Scheme of an excitatory synapse. Pre-synaptic proteins are organized in a functional complex, playing different roles in vesicular exocytosis. Membrane fusion is a key process for neurotransmitter release. SNARE proteins are the central constituents of the eukaryotic fusion machinery that triggers the fusion of synaptic vesicles (SV), whose membranes contains synaptotagmin 1 (Syt1) and synaptobrevin (VAMP-2), with the plasma membrane [134,135]. The exocytosis stages comprise a docking step, which occurs when the synaptic vesicle comes into contact with the presynaptic plasma membrane named active zone.

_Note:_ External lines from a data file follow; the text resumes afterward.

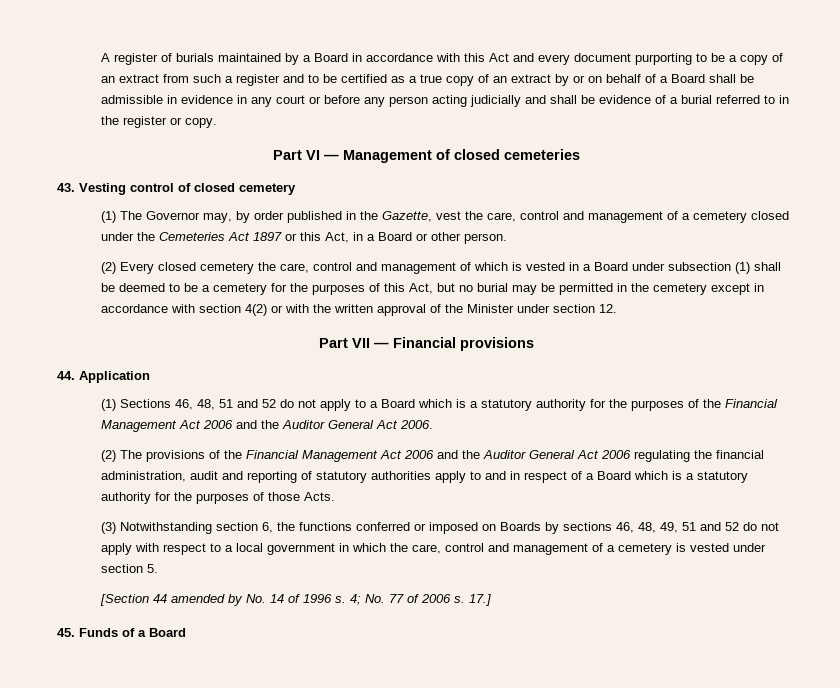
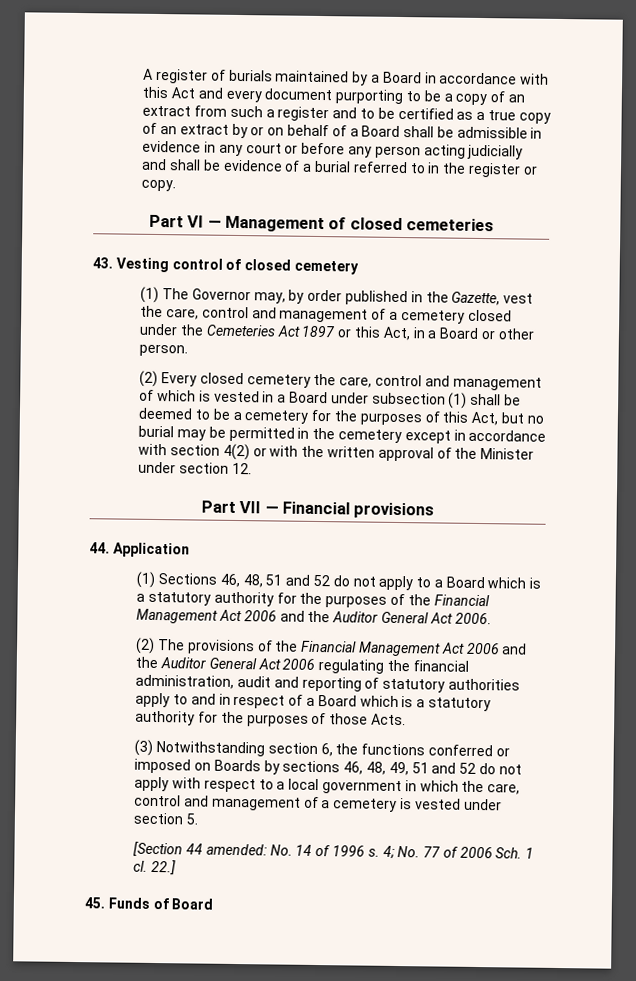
- [Section 44 amended by No. 14 of 1996 s.
+ [Section 44 amended: No. 14 of 1996 s.
- 4; No. 77 of 2006 s. 17.]
+ 4; No. 77 of 2006 Sch. 1 cl. 22.]
- 45. Funds of a Board
+ 45. Funds of Board

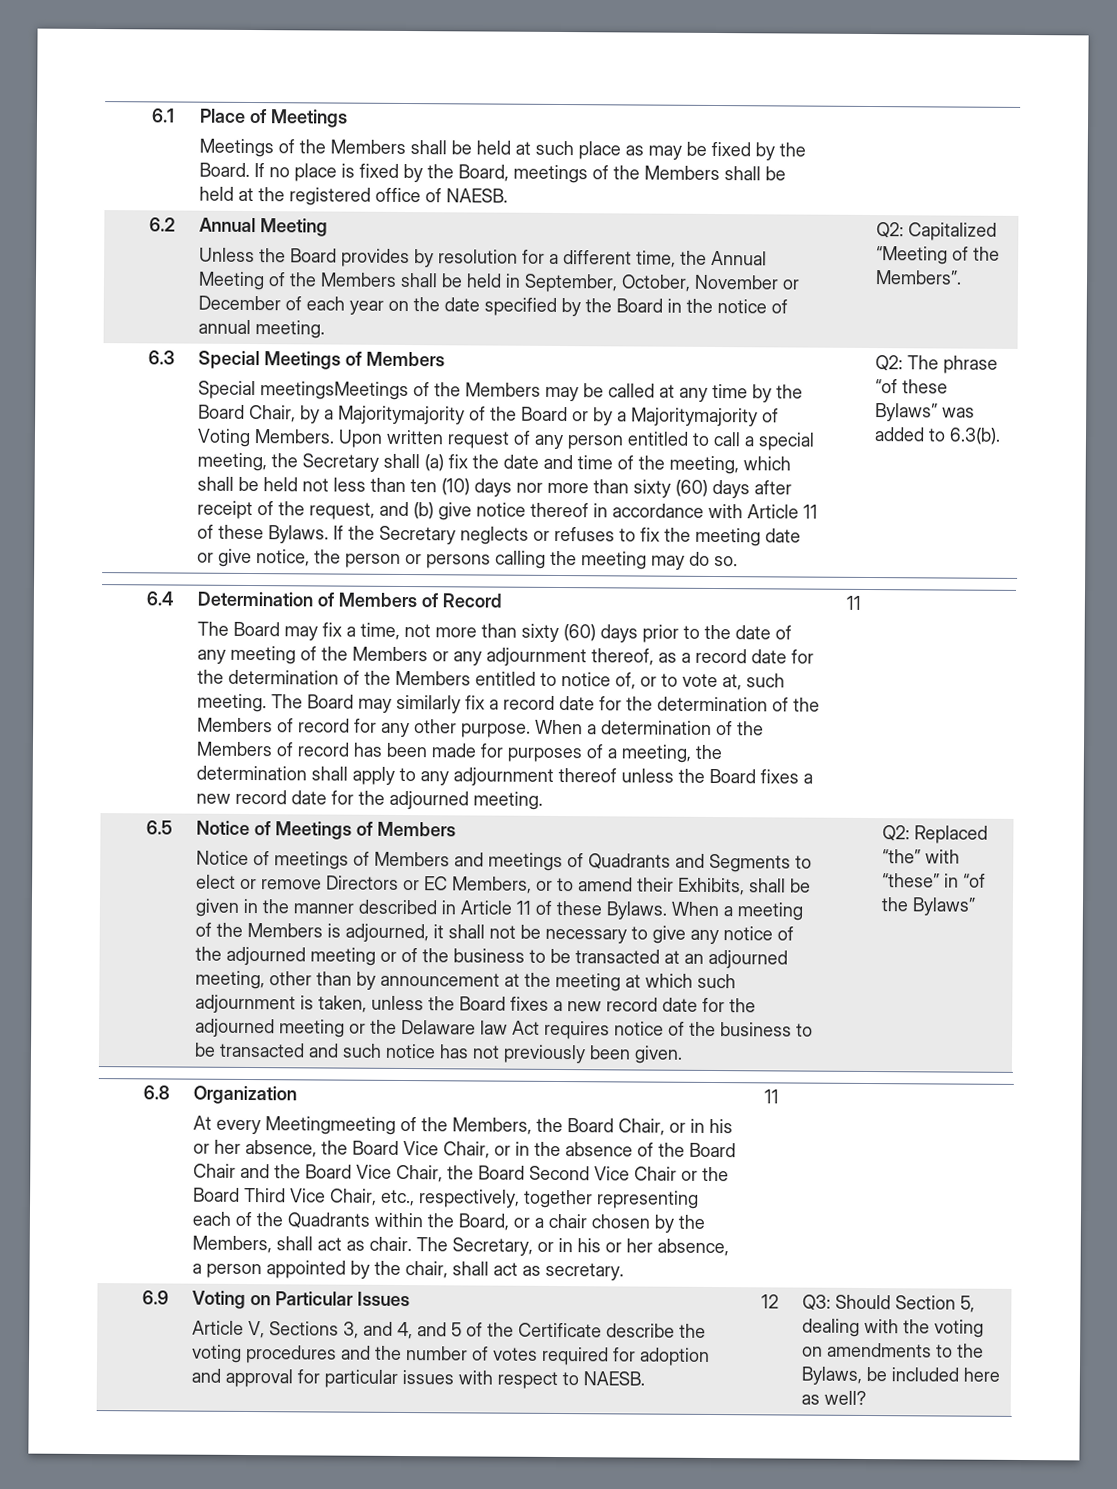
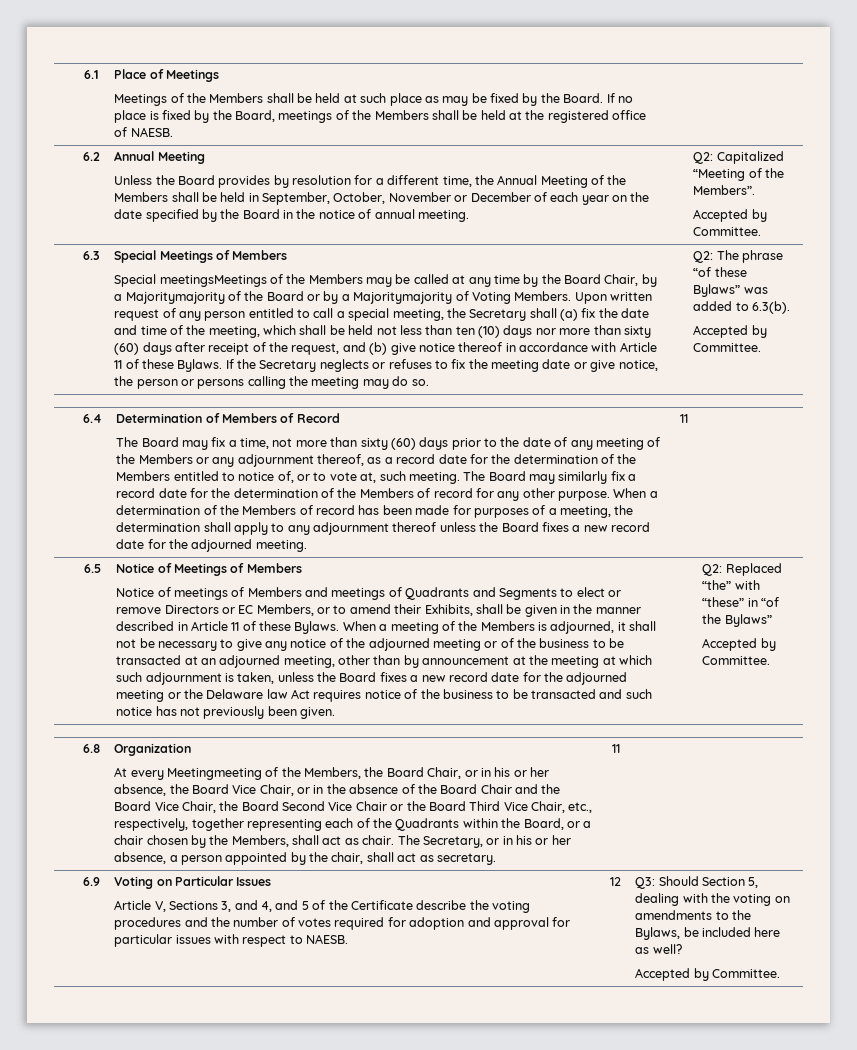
  Q2: Capitalized “Meeting of the Members”.
+ Accepted by Committee.
  Q2: The phrase “of these Bylaws” was added to 6.3(b).
+ Accepted by Committee.
  Q2: Replaced “the” with “these” in “of the Bylaws”
+ Accepted by Committee.
  Q3: Should Section 5, dealing with the voting on amendments to the Bylaws, be included here as well?
+ Accepted by Committee.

VAMP-2 then assembles with syntaxin (Stx1a) and SNAP-25 to form a core trans-SNARE complex. Next, the priming step makes the vesicle competent for fusion and fusion pore formation [136]. Finally, the fusion pore opening is followed by fusion pore expansion leading to release of the vesicle contents with the neurotransmitter [137]. Two active-zone proteins, Munc-18 and Munc-13, are key regulators of neurotransmitter release due to their action on the assembly of the SNARE complex, composed by Stx1a, SNAP-25, and VAMP-2 [138,139]. Stages of exocytosis are as follows. (1) Docking: the synaptic vesicle and the plasma membrane are brought into contact. (2) Priming: this step renders the vesicle as being fusion-competent and enables fusion pore formation. (3) Fusion pore opening and release or exchange of the vesicle content.